This is a follow up to the previous post about inspecting some Zig assembly using Godbolt for the problem described in these two posts.

This time I tried out Zig Vectors in order to generate some SIMD instructions. I have wanted to try Zig vectors for a while, but also I was wondering whether we could get better performance then the hand written assembly this way.

Vector Version

The vector version can be found here: https://godbolt.org/z/16rsh84eo I found that 512 length byte vectors provide the best performance.

Technically this code is slightly incorrect- it can read too much memory if the input is not aligned to 512 bytes, and can use data after the 0 that should stop it. j

However, I fed it 512 aligned inputs and ignored this fact, assuming that it would produce a small performance impact. I'm not actually sure whether this is true in this case were we don't know where the 0 will occur.

Either way, I get a result of 1000 runs taking 0.103 seconds with 1 million character input. This is in fact better then the hand written assembly- perhaps around twices as fast. This is surprisingly little gain- I expect that there are ways to get better results from vector instructions than I have in my clumsy attempt.
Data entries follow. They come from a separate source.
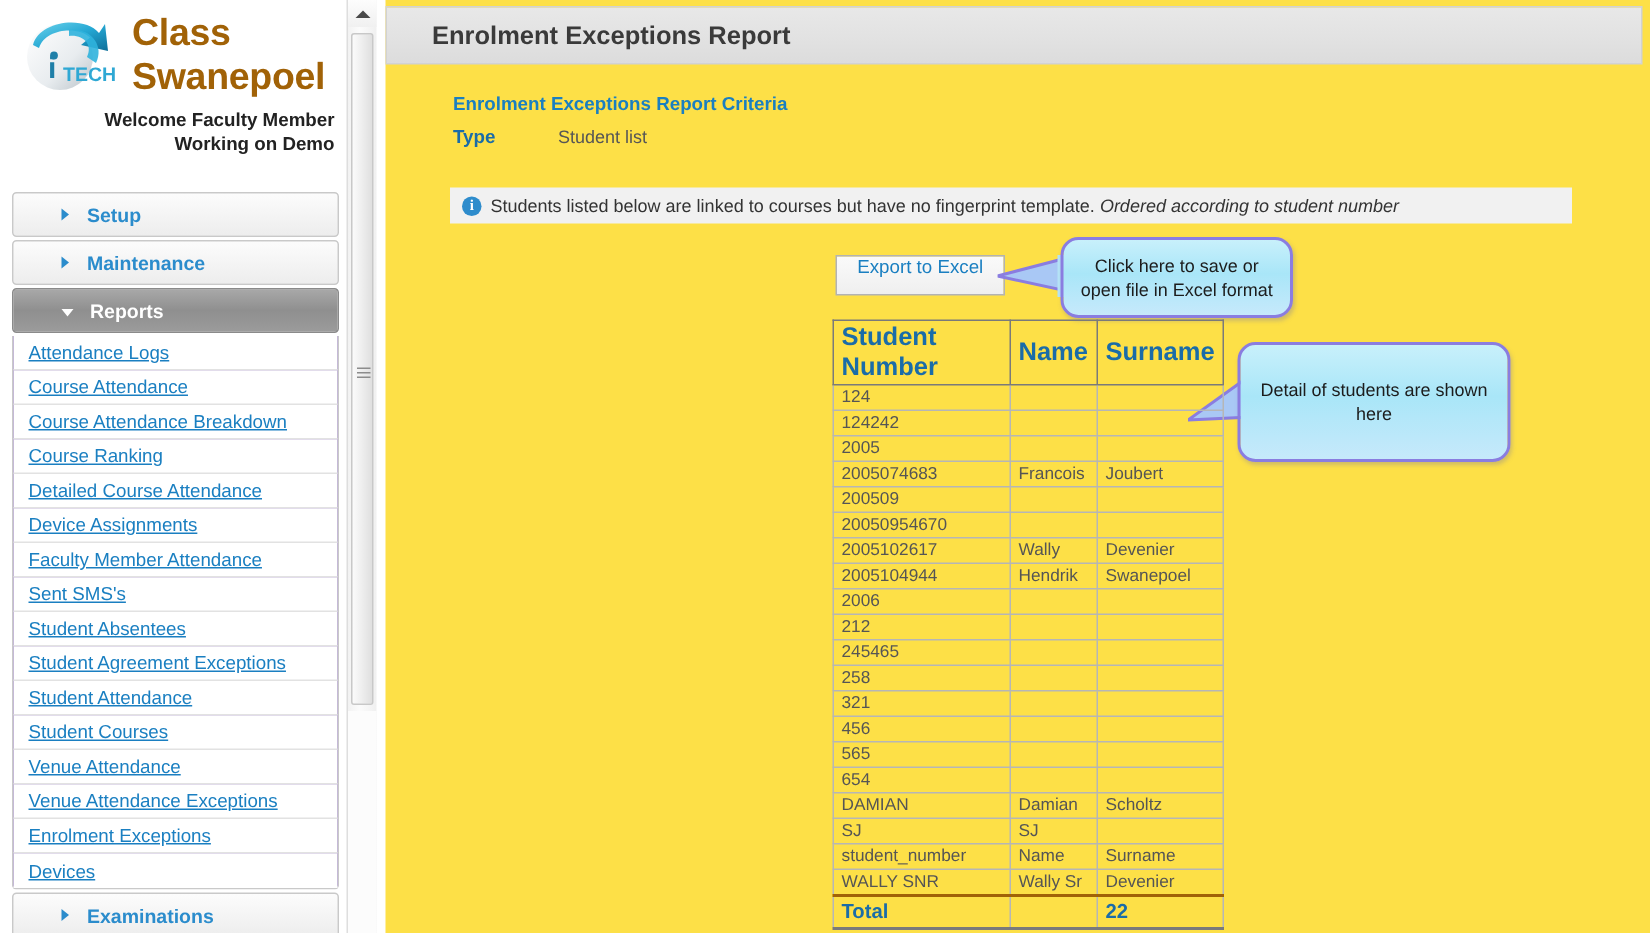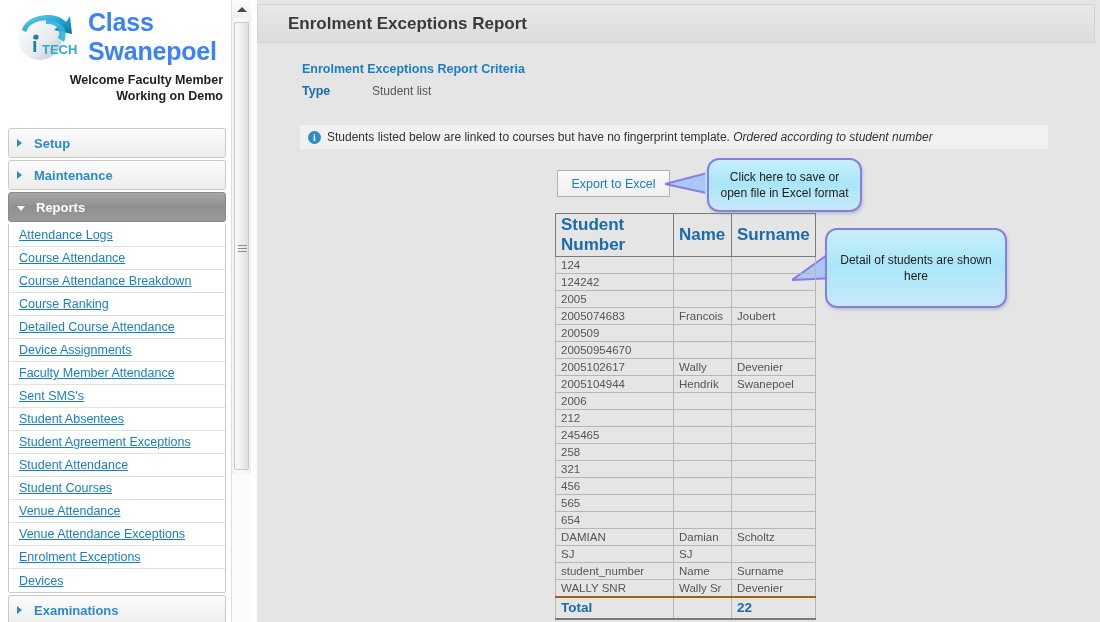--- a/index.html
+++ b/index.html
@@ -25,41 +25,41 @@
     padding: 4px 8px 0 6px;
   }
   #logo {
     position: absolute; left: 12px; top: 8px;
     width: 72px; height: 58px;
   }
   #brand-title {
     position: absolute; left: 88px; top: 8px;
     font-size: 25px; line-height: 29px;
     font-weight: bold;
-    color: #3b82f6;
+    color: #a16207;
     letter-spacing: -0.2px;
   }
   #brand-title .l2 { display: block; }
   #welcome {
     position: absolute; right: 8px; top: 72px;
     text-align: right;
     font-size: 12.5px; font-weight: bold;
     color: #222222; line-height: 16px;
   }
 
   
   #menu { position: absolute; left: 8px; top: 128px; width: 218px; }
   .menu-group {
     border: 1px solid #c9c9c9;
     border-radius: 3px;
     margin-bottom: 2px;
     background: linear-gradient(to bottom, #fcfcfc 0%, #ededed 100%);
     height: 30px;
     display: flex; align-items: center;
-    padding-left: 8px;
+    padding-left: 32px;
     font-size: 13px;
     font-weight: bold;
     color: #2b8ccc;
     cursor: pointer;
   }
   .menu-group.active {
     background: linear-gradient(to bottom, #a8a8a8 0%, #8f8f8f 50%, #9b9b9b 100%);
     color: #ffffff;
     border-color: #8a8a8a;
   }
@@ -138,21 +138,21 @@
   #vscroll-track-rest {
     position: absolute; left: 0; top: 474px;
     width: 19px; height: 148px;
     background: #fcfcfc;
   }
 
   
   #main {
     position: absolute; left: 257px; top: 0;
     width: 843px; height: 622px;
-    background: #e5e5e5;
+    background: #fde047;
   }
   #page-header {
     position: absolute; left: 0; top: 4px;
     width: 838px; height: 39px;
     background: linear-gradient(to bottom,#e8e8e8 0%, #e2e2e2 55%, #dcdcdc 100%);
     border: 1px solid #d2d2d2;
     display: flex; align-items: center;
     padding-left: 30px;
   }
   #page-title {
@@ -191,21 +191,21 @@
   #info-text { font-size: 12px; color: #333333; }
   #info-text em { font-style: italic; }
 
   #export-btn {
     position: absolute; left: 300px; top: 170px;
     width: 113px; height: 27px;
     background: linear-gradient(to bottom,#fafafa,#efefef);
     border: 1px solid #b3b3b3;
     color: #1a7fc1;
     font-size: 12.5px;
-    display: flex; align-items: center; justify-content: center;
+    display: flex; align-items: flex-start; justify-content: center;
     cursor: pointer;
   }
 
   
   .callout {
     position: absolute;
     background: linear-gradient(to bottom,#c8f0fb 0%, #a9e6f8 45%, #c6e9fb 100%);
     border: 2px solid #8a7de0;
     border-radius: 12px;
     color: #1c1c1c;

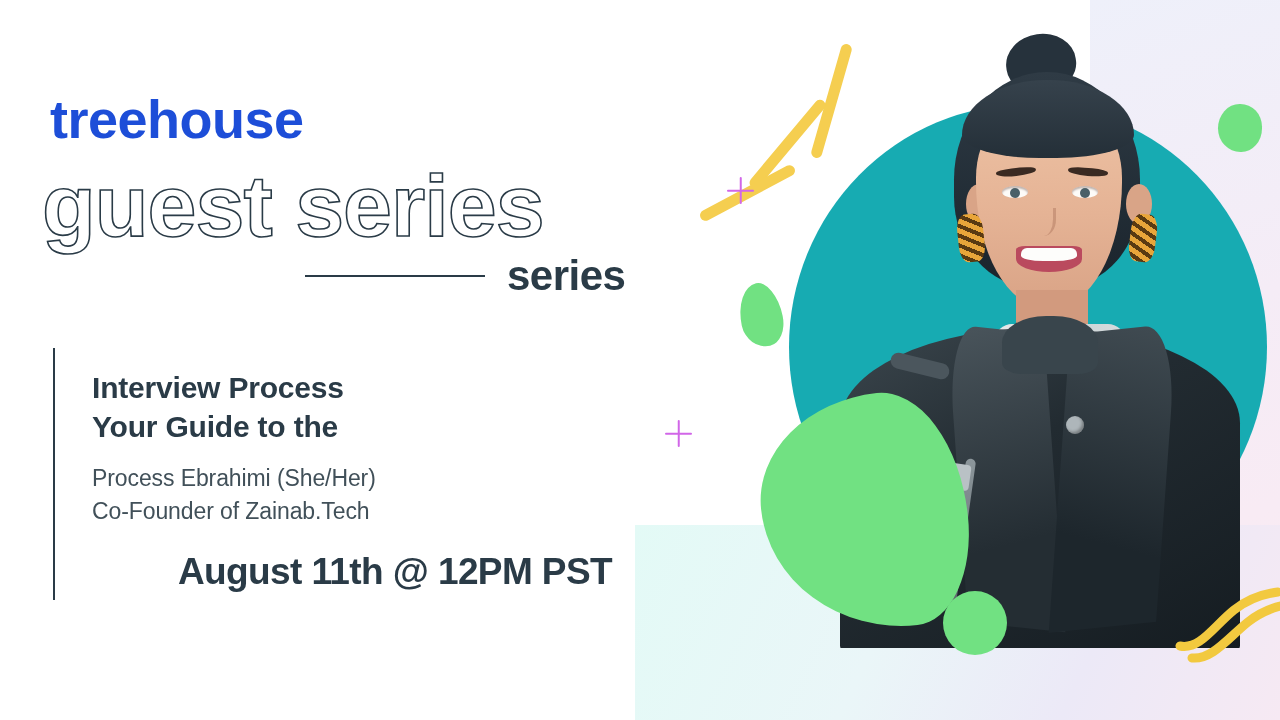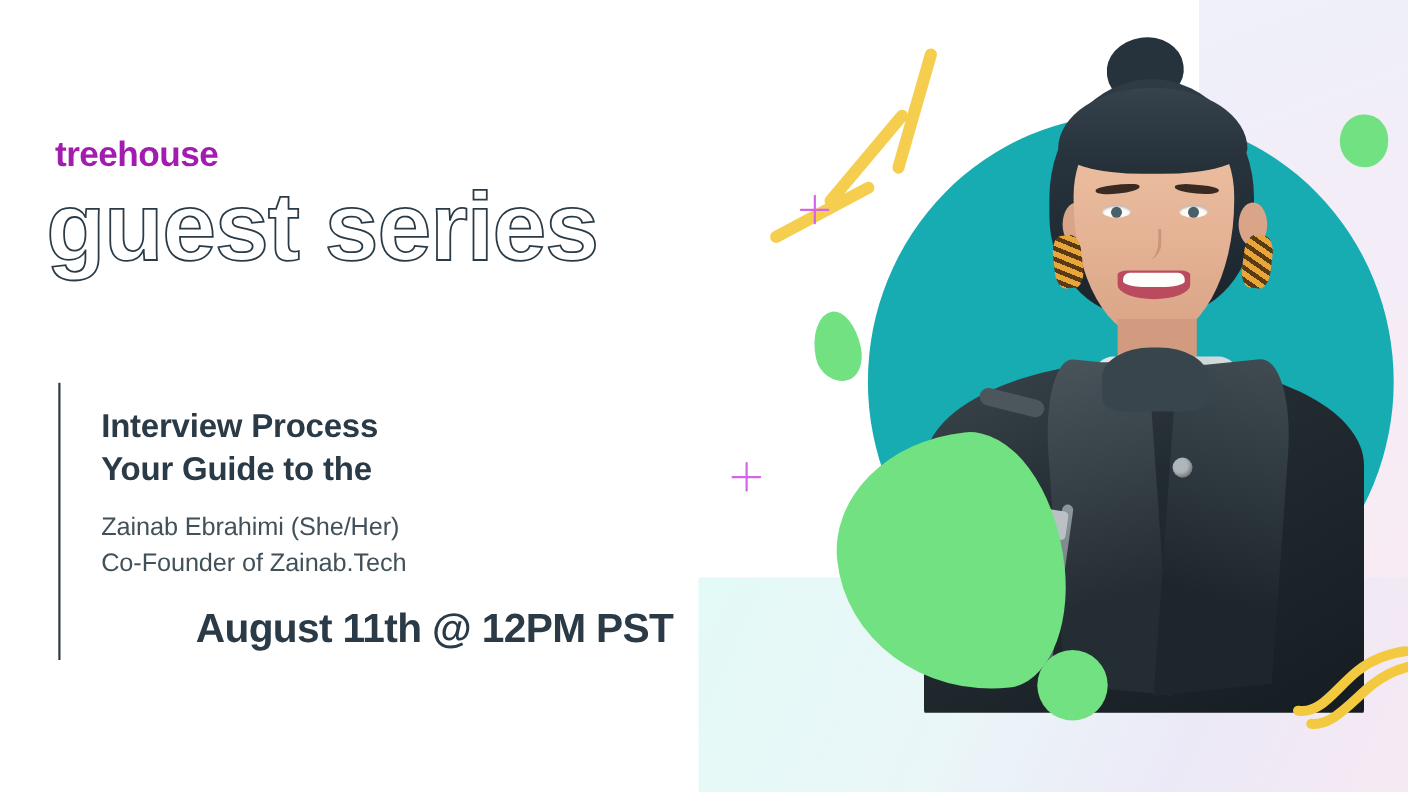--- a/index.html
+++ b/index.html
@@ -196,23 +196,23 @@
   .spark-1 { left:826px; top:42px;  width:11px; height:118px; transform:rotate(16deg); }
   .spark-2 { left:782px; top:88px;  width:11px; height:112px; transform:rotate(40deg); }
   .spark-3 { left:742px; top:140px; width:11px; height:106px; transform:rotate(62deg); }
 
   
   .squiggle { position:absolute; }
   .squiggle svg { display:block; overflow:visible; }
 
   
   .brand {
-    position:absolute; left:50px; top:124px;
-    font-size:32px; font-weight:700; letter-spacing:-.5px;
-    color:#a21caf; line-height:1;
+    position:absolute; left:50px; top:92px;
+    font-size:54px; font-weight:700; letter-spacing:-.5px;
+    color:#1d4ed8; line-height:1;
   }
   .headline-outline {
     position:absolute; left:42px; top:160px;
     font-size:88px; font-weight:700; letter-spacing:-1px;
     line-height:1.05; color:transparent;
     -webkit-text-stroke:1.6px #2a3b47;
     white-space:nowrap;
   }
   .series-row {
     position:absolute; left:305px; top:252px;
@@ -299,26 +299,30 @@
     <svg width="110" height="80" viewBox="0 0 110 80" fill="none">
       <path d="M2 66 C 22 70, 36 46, 56 30 C 70 19, 84 14, 100 12" stroke="#f2c93f" stroke-width="9" stroke-linecap="round"></path>
       <path d="M14 78 C 34 80, 50 58, 70 42 C 84 31, 96 27, 108 25" stroke="#f2c93f" stroke-width="9" stroke-linecap="round"></path>
     </svg>
   </div>
 
   <div class="brand">treehouse</div>
 
   <div class="headline-outline">guest series</div>
 
+  <div class="series-row">
+    <div class="series-rule"></div>
+    <div class="series-word">series</div>
+  </div>
 
   <div class="vrule"></div>
 
   <div class="info">
     <div class="info-title">
       <div>Interview Process</div>
       <div>Your Guide to the</div>
     </div>
-    <div class="info-speaker">Zainab Ebrahimi (She/Her)</div>
+    <div class="info-speaker">Process Ebrahimi (She/Her)</div>
     <div class="info-role">Co-Founder of Zainab.Tech</div>
     <div class="info-date">August 11th @ 12PM PST</div>
   </div>
 
 </div>
 
 </body></html>

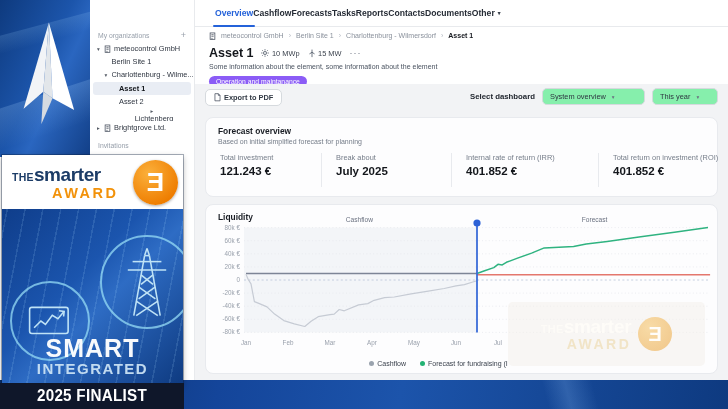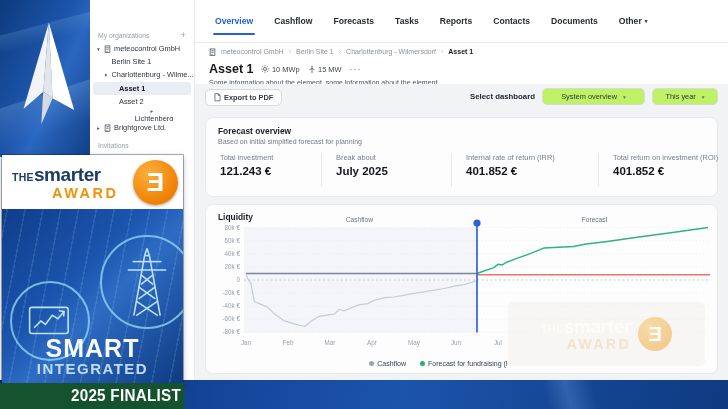--- a/index.html
+++ b/index.html
@@ -15,22 +15,22 @@
   .side-header .plus{font-size:9px;color:#9aa1ac;cursor:pointer;line-height:1}
   .side-header.inv{margin-top:5px}
   .tree-row{display:flex;align-items:center;height:13.2px;font-size:7.4px;color:#2e3540;cursor:pointer}
   .tree-row .arrow{width:7px;font-size:5.5px;color:#555c66;flex:0 0 auto}
   .tree-row .bld{margin-right:3px;flex:0 0 auto;display:inline-flex}
   .tree-row .lbl{white-space:nowrap;overflow:hidden}
   .tree-row.selected{background:#e9edf4;border-radius:3px;margin:0 3px;font-weight:bold;color:#14171c}
 
   
   .main{position:absolute;left:195px;top:0;width:533px;height:383px;background:#fff;z-index:1}
-  .tabbar{height:43px;background:#fff;border-bottom:1px solid #e8eaed;display:flex;
-          align-items:center;padding-left:20px;gap:21px}
+  .tabbar{height:27px;background:#fff;border-bottom:1px solid #e8eaed;display:flex;
+          align-items:center;padding-left:20px;}
   .tab{font-size:8.6px;font-weight:600;color:#252b35;height:27px;display:flex;
        align-items:center;position:relative;cursor:pointer;white-space:nowrap}
   .tab.active{color:#2462d9}
   .tab.active:after{content:'';position:absolute;left:-2px;right:-2px;bottom:0;height:2px;
                     background:#2462d9;border-radius:2px}
   .tab .chev{font-size:5.5px;margin-left:3px;color:#3a414c}
 
   .crumbs{height:17px;display:flex;align-items:center;padding-left:14px;gap:5px;
           font-size:7px;color:#8a919c;background:#fff}
   .crumbs .bld{display:inline-flex}
@@ -46,21 +46,21 @@
   .desc{font-size:7px;color:#4a5360;margin-top:3px}
   .badge{display:inline-block;margin-top:4px;background:#8b5cf6;color:#fff;font-size:6.8px;
          padding:2px 7px;border-radius:8px}
 
   .dash{position:absolute;left:0;top:84px;width:533px;height:299px;background:#f2f3f5}
   .export-btn{position:absolute;left:10px;top:5px;display:inline-flex;align-items:center;gap:3px;
               background:#fff;border:1px solid #d6dade;border-radius:5px;padding:3px 8px;
               font-size:7.4px;font-weight:600;color:#323a45;cursor:pointer}
   .dash-controls{position:absolute;right:10px;top:4px;display:flex;align-items:center;gap:7px}
   .ctl-label{font-size:7.8px;font-weight:bold;color:#1c212a}
-  .select{display:flex;align-items:center;justify-content:center;background:#bef264;
+  .select{display:flex;align-items:center;justify-content:flex-start;background:#86efac;
           border:1px solid #d6dade;border-radius:5px;height:17px;padding:0 7px;
           font-size:7.4px;color:#2e3540;cursor:pointer}
   .select.dashboard{width:103px}
   .select.period{width:66px}
   .select .chev{color:#6b7280;font-size:5.5px;margin-left:6px}
 
   .card{position:absolute;background:#fdfdfe;border:1px solid #e8eaee;border-radius:8px}
   #forecast-card{left:10px;top:33px;width:513px;height:80px;padding:8px 0 0 12px}
   .card-title{font-size:8.4px;font-weight:bold;color:#181c23}
   .card-sub{font-size:7px;color:#757d89;margin-top:2px}
@@ -124,22 +124,22 @@
               background:repeating-linear-gradient(105deg,transparent 0 16px,rgba(170,220,255,.14) 16px 17.5px);
               transform:rotate(-4deg)}
   .emblem{position:absolute;border:2px solid rgba(150,220,246,.75);border-radius:50%;
           display:flex;align-items:center;justify-content:center}
   .emblem.chart{left:8px;top:72px;width:80px;height:80px}
   .emblem.pylon{left:98px;top:26px;width:94px;height:94px}
   .award-text{position:absolute;left:0;right:0;bottom:8px;text-align:center;line-height:1.05}
   .at-smart{font-size:25px;font-weight:bold;letter-spacing:1px;color:#fff;opacity:.97}
   .at-integrated{font-size:15px;font-weight:bold;letter-spacing:1.5px;color:#cfe6f7;opacity:.92}
   .at-energy{font-size:23px;font-weight:bold;letter-spacing:2px;color:#e2f1fc;opacity:.96}
-  .finalist{position:absolute;left:0;top:383px;width:184px;height:26px;background:#14532d;z-index:8;
-            display:flex;align-items:center;justify-content:flex-end}
+  .finalist{position:absolute;left:0;top:383px;width:184px;height:26px;background:#0f172a;z-index:8;
+            display:flex;align-items:center;justify-content:center}
   .finalist span{color:#fff;font-weight:bold;font-size:16px;letter-spacing:.3px;transform:scaleX(.95)}
 </style>
 </head>
 <body>
 
 <div class="stage">
 
   <aside class="sidebar" id="sidebar">
       <div class="side-header">
         <span>My organizations</span>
The resulting code is quite interesting. Zig allows variable length vectors while generating instructions to match the target hardware.

In the case of the Godbolt results I got 64 bit instructions. It looks like a length or 512 bytes is the best case for my laptop, perhaps because it amortizes the cost of branch instructions. j

There are quite a lot of instructions generated, both in number and variety. Vector moves, xors, tests, add, comparison, creating mask registers, extraction, and bitwise instructions.